Cercate un posto tranquillo e solitario, cercate di rilassarvi, cercate di respirate lentamente e profondamente per alcuni minuti, siate consapevoli del respiro è molto importante questo particolare perché il respiro del cuore è il respiro dell’anima con cui tutto è connesso. Cercate di non pensare a niente ma solo al Vostro Meraviglioso Angelo. Non siate impazienti, capisco che non è facile, ma Vedrete che piano, piano con il cuore s’alzerà sempre di più quel velo che Vi separa. Comincerete a percepire delle sensazioni, avrete come dei presentimenti, sentirete dei piccoli pruriti, sentirete la fragranza di un profumo, di un suono, sentirete delle piccole vibrazioni, vedrete dei piccoli e temporanei riflessi di luce. Non spaventatevi perché nessun demone può mai frapporsi al cuore vostro e all’angelo che assai amate. Sono loro che voglio comunicare e a volte anche manifestarsi attraverso piccoli bagliori di luce, piccoli rumori, attraverso un suono di una canzone, attraverso una parola anche detta dagli altri, attraverso il sentire interiore come se una voce da dentro di voi parlasse da sola e tante altre cose.

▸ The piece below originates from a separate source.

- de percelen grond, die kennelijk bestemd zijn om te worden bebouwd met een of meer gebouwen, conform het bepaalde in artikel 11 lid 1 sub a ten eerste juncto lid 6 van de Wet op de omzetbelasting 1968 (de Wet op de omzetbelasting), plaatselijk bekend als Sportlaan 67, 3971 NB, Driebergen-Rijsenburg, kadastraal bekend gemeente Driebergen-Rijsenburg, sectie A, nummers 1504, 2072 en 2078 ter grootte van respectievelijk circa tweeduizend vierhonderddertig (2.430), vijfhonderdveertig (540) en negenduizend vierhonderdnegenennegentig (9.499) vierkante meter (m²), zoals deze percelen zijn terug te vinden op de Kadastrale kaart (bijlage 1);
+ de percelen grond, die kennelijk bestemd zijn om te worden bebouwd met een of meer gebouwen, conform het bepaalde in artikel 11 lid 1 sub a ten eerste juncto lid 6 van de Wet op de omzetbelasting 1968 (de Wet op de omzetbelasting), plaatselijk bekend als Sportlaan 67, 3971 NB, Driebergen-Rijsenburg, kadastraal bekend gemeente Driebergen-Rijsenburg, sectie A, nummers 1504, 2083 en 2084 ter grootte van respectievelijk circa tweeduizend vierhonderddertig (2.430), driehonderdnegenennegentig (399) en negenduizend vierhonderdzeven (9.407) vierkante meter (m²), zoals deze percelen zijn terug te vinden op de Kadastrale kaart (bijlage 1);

Ascoltate tanta buona musica, aiuta l’anima alle percezioni soprasensibili, a sentirsi in armonia nell’entrare in risonanza con la sua innata nota armonica. Cercate inoltre di prestare maggiore attenzione a tutto ciò che cade sotto i propri sensi.

Cercate, anche se potete di evitare i colori scuri, credetemi anche questo è molto importante. Anche i colori aiutano sono come il Sole che rischiara e spazza via le nubi dell’anima. Osservate il sole al suo nascere o al suo tramonto, guardateci dentro in quel cerchio dorato, interponete quelle macchie scure che si formano alla visione degli occhi alla sua prima vista, non vi preoccupate non brucerà mai né accecherà mai gli occhi di un figlio della grande luce, ma aiuterà l’anima a comunicare con il soprasensibile e con gli immensi amori che vivono nella luce perché per una legge universale, per una legge divina simile attira il simile.

Credetemi, ci sono tantissimi modi per comunicare nella voce del silenzio con il cuore e con la mente.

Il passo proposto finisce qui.